誰もが情報発信する時代に必要な当事者としての思い 「当事者」の時代

◎ 「当事者」の時代


いつもの佐々木さんの本に比べて、主旨が判り難い。
いやー、読むのが大変だった。
465ページという新書本としては、非常に厚い本。
その始めの143ページまでは、
記者会見と夜回りという事件記者としての取材形式の話。


書名の当事者の話にならない。
これは最終章の426ページまで同じで、
何が当事者の話なのか判らない。


終章とあとがきで、初めて論旨がつながる。
終章を始めに書いて、主旨を述べてくれれば、
非常に判り易い本だと思う。


佐々木さんの意図がある描き方なのだろう。


終戦で、庶民は騙された、被害者と言う意識だった。
それが小田実の被害者が加害者になるという意見、
同じ論旨の津村喬が補強し、
その考えが、マイノリティ憑依という偽りとなり、
去年の震災で被害者としての当事者の感覚になる、
と言うような流れ。


新聞記者として仕事をしていると、
被害者でもないのに、被害者のような記事を書く必要があり、
新聞記者という仕事での、
ワダカマリがあるのだろう。


確かに私らのようなIT系での客先常駐仕事をしていても、
実際には、客の状況などよく判らないのに、
客の立場に立って外部と会議などをもち、
少々違和感を持つことがある。


以下、気になった部分。


180ページ

豆腐屋の四季』というノンフィクションの名著がある。書かれたのは1968年。



187ページ

つねに市民は、権力に蹂躙され、か弱い被害者。そういう型から逸脱した原稿は、新聞のコンテキストには適合できないということなのだ。
要するにマスメディアの正義の依拠する場所は、うるさいマイノリティである市民運動家ではなく、黙して語らないマジョリティの庶民たちなのである。



188ページ

市民とメディアのねじくれた構造
・・・・既存メディアは日々、正義や国家について報じ、社説で論じている。市民ジャーナリズムはそうした概念を抽象的なな言葉でこねくり回すのではなく、足元の世界とそこから見える世界を活字せよ、という。



252ページ

しかし翌1966年、このべ平連の考え方は180度転回する。・・・・



253ページ

小田あの論理はこうだった。
ベトナム戦争に兵士として駆り出されているアメリカの若者は、「国に命令されている」と言う意味では被害者だ。そしてベトナム戦争で人を殺していると言う意味では加害者だ。・・・・・
「被害者であることによって、加害者になってしまった」



254ページ

この「被害者だからこそ加害者になる」と言う関係。<被害者=加害者>というメカニズムに、私たち一人ひとりは取り込まれてしまっている。



269ページ

メッセージの最後はこうく締めくくられている。
「われわれは戦前、戦後、日本人民が権力に屈服したあと、我々を残酷に抑圧してきたことを指摘したい。われわれは、言葉においては、もはや諸君らを信用できない。実践がされていないではないか。



271ページ

これは小田実から始まった<被害者=加害者>論が、津村喬によって在日や華僑などの「内なる異邦人」との接続へと発展し、そしてその論が一気に学生運動全体へと広まった瞬間だった。

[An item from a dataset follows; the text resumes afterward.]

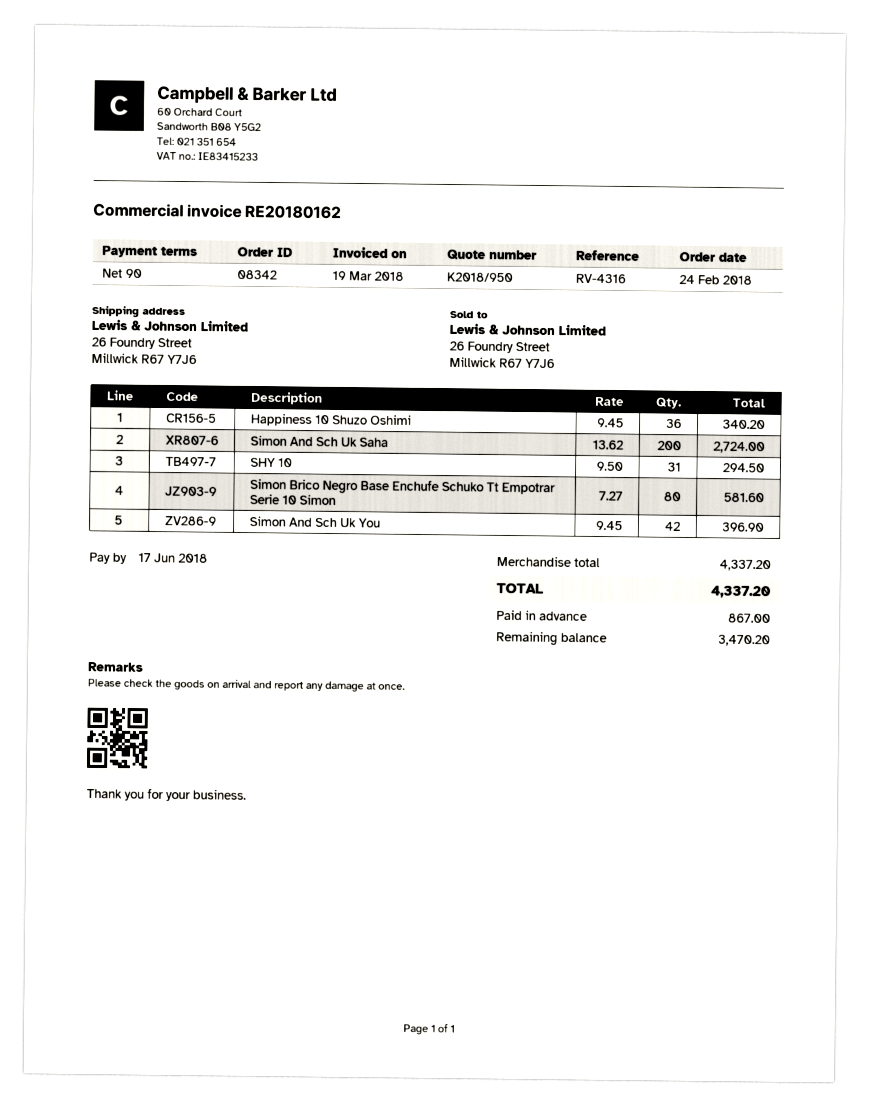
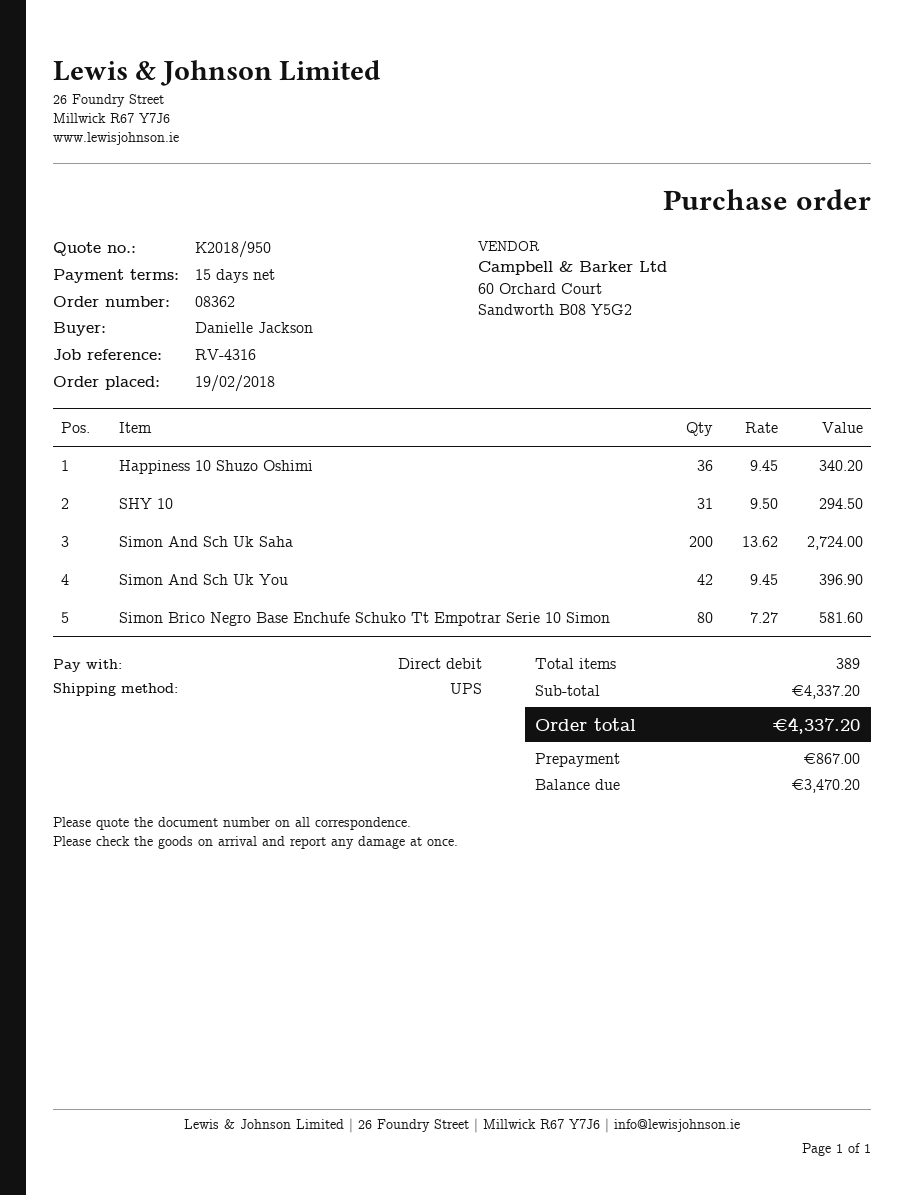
order number: 08342 -> 08362
order date: 2018-02-24 -> 2018-02-19
payment terms: 90 days -> 15 days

「『7・7告発』を通して、われわれは、在日人民やアジア人民の歴史と生活、そのなかでの彼らの苦闘を全く共有しえていない現実を突き付けられたのである。そのなかで、歴史と現実を知らないこと、知ろうとしないことを痛感したのである。



272ページ

つまりは在日のような<異邦人>こそが、革命を目指す運動の主体になるということに思いが至ったということなのだ。
このような方向性は、60年代末の学生運動が行き詰って道筋を見失っていたこの時代にあって、新たな光明のようなものでもあった。



278ページ

小田実の<被害者=加害者>論。
津村喬の『われらの内なる差別』。
戦後初めて台頭してきた、新たなマイノリティへの視線。それは1960年代まで全く放置されていたアジアの戦争被害や在日朝鮮人アイヌジェンダー差別など、さまざまに隠されていたマイノリティの社会問題を一気に表舞台へと押し出し、可視化させる役割を果たした。
しかし、このマイノリティ視線は思いもよらない副作用をもたらした。しかもその副作用は強烈で、致命的な毒を含む副作用だったのである。
それは言ってみれば、薬物のオーバードース(過剰摂取)のようなものだ。つまり人々は<被害者=加害者>論を過剰に受け入れ、踏み越えてしまったのである。



280ページ

小田はこの若者のことを、
「被害者体験を蹴飛ばすようにして加害者責任を追及するというせっかちで思い上がったことをやってのける若者が出てきたりするようになった。」



309ページ

そして本多はこう書く。
ベトナム人が日本の反戦運動を本当に信用するのは、日本人自身の問題--『沖縄』『安保』『北方領土』その他無数の『私たちの問題』に民族として取り組むときであろう。ベトナム反戦運動自体はむろん良いことだが、『自分自身の問題』としてとらえられていない限り、単なる免罪符に終わる」



347ページ

この何もない空間、空白こそが、「絶対」にほかならない。
この「絶対」は、空白であるがゆえに傷つけられず、汚されることもない。
この空間がたとえば何かの偶像とか構造物であったりすると、それはいずれは盗まれたり、傷つけられたり、経年変化で汚れたりしてしまう。しかし空白は何もない空間であるがゆえに傷つかず、永遠に無垢のまま存在し続けることができる。空白であるがゆえに、強い存在。



350ページ

神様がやってくる時には、人々に対して何らかの兆候のようなものが示される。これが「たたり」。今では悪いイメージに転化しているが、もともとは出現の際に神が見せる威力のようなものを指した。



383ページ

1960年代初頭まで、日本社会には在日や華僑、アイヌそして侵略されたアジア諸国といった弱者への視点はほぼ完璧に欠落していた。この欠落していた視点がついに獲得されるのは、1966年夏に小田実が<被害者=加害者>論をとなえた時のことである。



384ページ

日本の中流は戦後の高度経済成長によって実現したと、何となくとらえている人は少なくないだろう。しかし実はこの言葉が出てきたのは、高度経済成長が終わってからだ。正確に言えば1977年、経済学者の村上泰亮が『新中間大衆の時代』と言う本で、日本社会からは従来のクラシックな社会階層が溶解してなくなっており、「中」意識を持つ広範な社会階層が登場したと説明した。



388ページ

しかしこの層中流意識の高まりは、1970年代半ば以降マイナスへと転じていく。具体的にいえば、1973年までは「中の中」「中の上」の回答が増え続け、「中の下」「下」は減り続けていた。ところが73年以降は「中の中」は横ばいになり、「中の下」「下」が増えるようになったのだ。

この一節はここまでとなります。